Capítulo 32

El andén estaba lleno de resignados viajeros que llevaban años sufriendo el retraso de los trenes de cercanías ocasionado por cambiadores de vías helados, rieles cubiertos de nieve, vagones bloqueados por el frío, puertas que no se podían abrir… Siempre sucedía algo. Los ciudadanos de Estocolmo se habían visto obligados a vivir con el caos de los trenes de cercanías desde que él tenía uso de razón.

Observó desdeñoso a las personas que tenía a su alrededor. Estaban allí como pordioseros desvalidos y helados con sus abrigos de lana y sus cazadoras acolchadas. Vaqueros, guantes y botas forradas, narices enrojecidas y ojos llorosos por el frío. La temperatura era de diecisiete grados bajo cero. Sin esperanza, miraban indiferentes los tableros de información donde aparecían los trenes anulados y los retrasos. Impaciente, dio una patada en el suelo para mantener el calor. Maldito frío, cómo lo odiaba. Y cómo odiaba a aquellos desdichados que tenía alrededor. Qué existencia tan miserable la suya…

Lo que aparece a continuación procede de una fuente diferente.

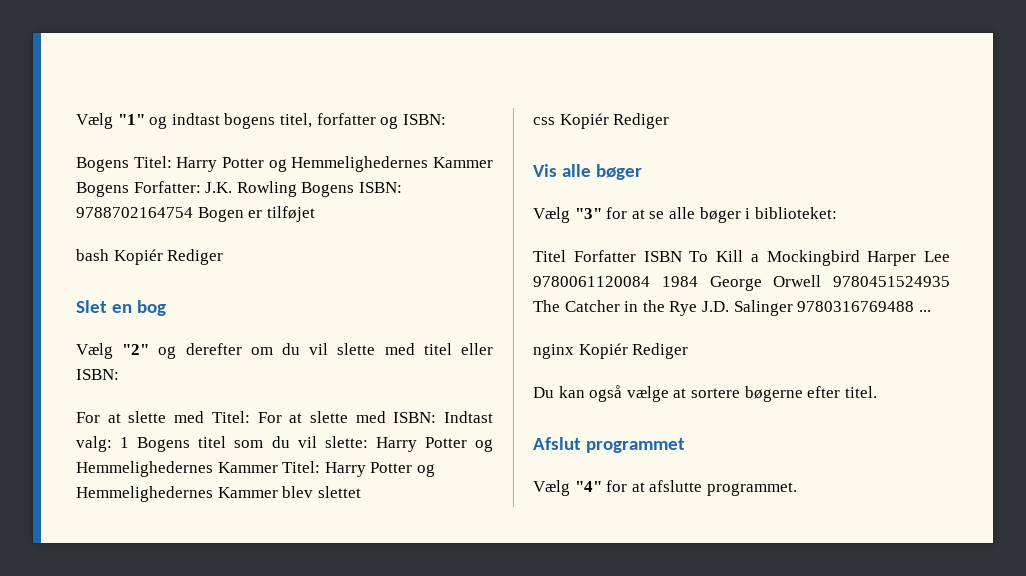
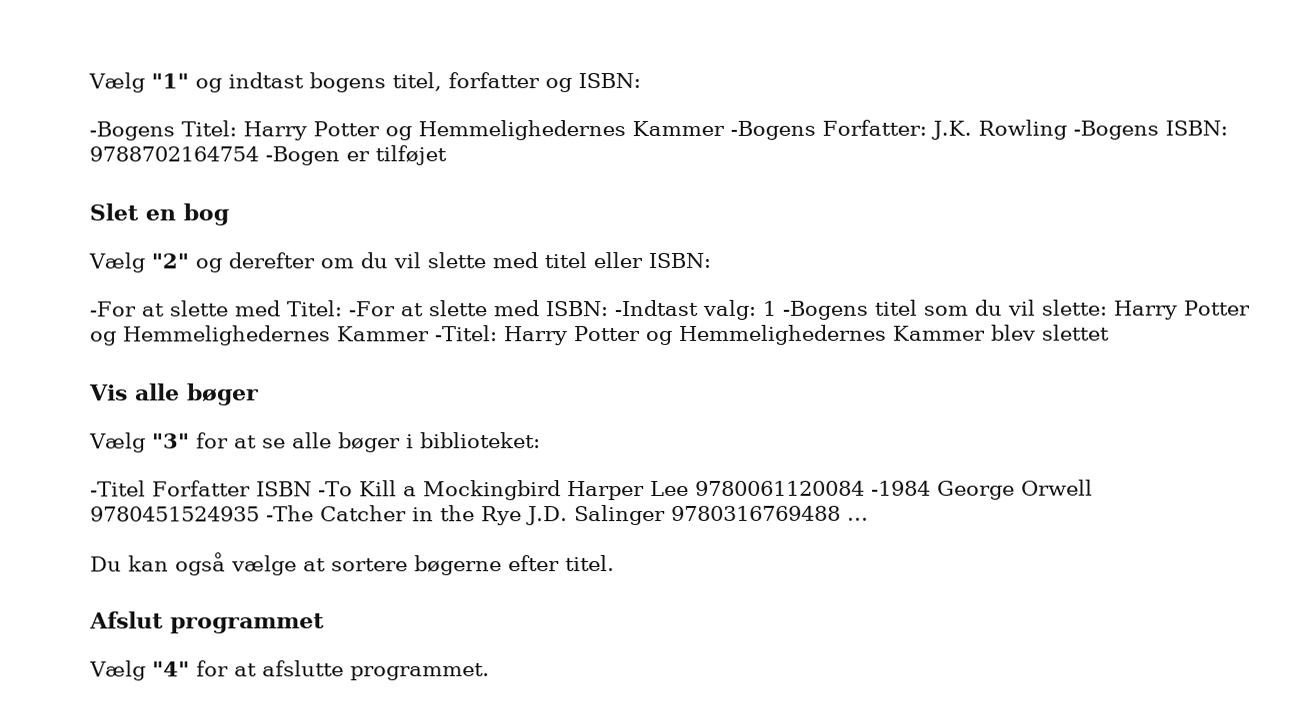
- Bogens Titel: Harry Potter og Hemmelighedernes Kammer Bogens Forfatter: J.K. Rowling Bogens ISBN: 9788702164754 Bogen er tilføjet
+ -Bogens Titel: Harry Potter og Hemmelighedernes Kammer -Bogens Forfatter: J.K. Rowling -Bogens ISBN: 9788702164754 -Bogen er tilføjet
- bash Kopiér Rediger
- For at slette med Titel: For at slette med ISBN: Indtast valg: 1 Bogens titel som du vil slette: Harry Potter og Hemmelighedernes Kammer Titel: Harry Potter og Hemmelighedernes Kammer blev slettet
+ -For at slette med Titel: -For at slette med ISBN: -Indtast valg: 1 -Bogens titel som du vil slette: Harry Potter og Hemmelighedernes Kammer -Titel: Harry Potter og Hemmelighedernes Kammer blev slettet
- css Kopiér Rediger
- Titel Forfatter ISBN To Kill a Mockingbird Harper Lee 9780061120084 1984 George Orwell 9780451524935 The Catcher in the Rye J.D. Salinger 9780316769488 ...
+ -Titel Forfatter ISBN -To Kill a Mockingbird Harper Lee 9780061120084 -1984 George Orwell 9780451524935 -The Catcher in the Rye J.D. Salinger 9780316769488 ...
- nginx Kopiér Rediger

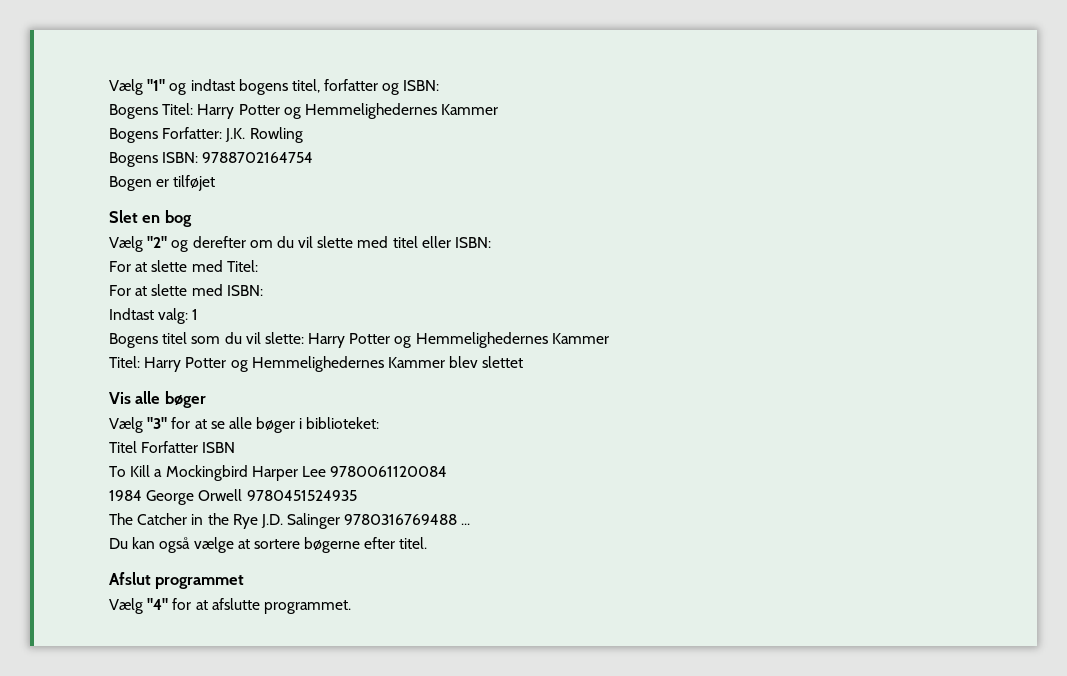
- -Bogens Titel: Harry Potter og Hemmelighedernes Kammer -Bogens Forfatter: J.K. Rowling -Bogens ISBN: 9788702164754 -Bogen er tilføjet
+ Bogens Titel: Harry Potter og Hemmelighedernes Kammer
+ Bogens Forfatter: J.K. Rowling
+ Bogens ISBN: 9788702164754
+ Bogen er tilføjet
- -For at slette med Titel: -For at slette med ISBN: -Indtast valg: 1 -Bogens titel som du vil slette: Harry Potter og Hemmelighedernes Kammer -Titel: Harry Potter og Hemmelighedernes Kammer blev slettet
+ For at slette med Titel:
+ For at slette med ISBN:
+ Indtast valg: 1
+ Bogens titel som du vil slette: Harry Potter og Hemmelighedernes Kammer
+ Titel: Harry Potter og Hemmelighedernes Kammer blev slettet
- -Titel Forfatter ISBN -To Kill a Mockingbird Harper Lee 9780061120084 -1984 George Orwell 9780451524935 -The Catcher in the Rye J.D. Salinger 9780316769488 ...
+ Titel Forfatter ISBN
+ To Kill a Mockingbird Harper Lee 9780061120084
+ 1984 George Orwell 9780451524935
+ The Catcher in the Rye J.D. Salinger 9780316769488 ...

Se levantaban de madrugada antes del amanecer, muchos soportaban el azote del viento en las gélidas paradas de autobús, para luego sentarse e ir dando tumbos en los vehículos públicos de camino hacia el tren de cercanías entre el olor a lana mojada, los gases de los tubos de escape y la humedad. Allí les esperaba la siguiente parada antes de que el tren apareciera por fin. Cuando llegaba, los viajeros tenían que apiñarse e ir apretados unos contra otros estación tras estación hasta la llegada a la Estación Central de Estocolmo media hora más tarde.

Después de una espera que le pareció una eternidad, el convoy acabó por hacer su entrada. Subió abriéndose paso a codazos para encontrar un asiento junto a la ventanilla. Le dolía la cabeza y, aunque había poca luz en el vagón, entrecerró los ojos para evitarla en lo posible.

El viaje hasta la ciudad fue un suplicio. Consiguió a duras penas sentarse al lado de una gorda que iba sentada en el asiento del pasillo. Apoyó la cabeza contra el cristal y dejó que su mirada se perdiera en el exterior para evitar ver a las personas que tenía a su alrededor. El tren avanzaba traqueteando suburbio tras suburbio, todos a cuál más triste. Habría podido librarse de ir en aquel tren, habría podido vivir una vida muy distinta. Como de costumbre, al pensarlo experimentó una arcada. El cuerpo reaccionaba instintiva, físicamente. Sintió malestar sólo de pensar cómo podía haber sido su vida. De no ser por…

La impaciencia había empezado a apoderarse de él y sentía que debía ocurrir algo pronto. No podía esperar mucho más. Cada vez se le hacía más difícil seguir manteniendo el tipo. En ocasiones le parecía que se había metido en camisas de once varas.

Se apeó en la Estación Central y se incorporó al intenso movimiento. Se deslizó con la riada de personas por los pasillos de salida de la estación, cruzó los tornos, en dirección al metro, que ya estaba en la estación, de modo que hubo de correr los últimos metros. La estación de Gamla Stan era la siguiente.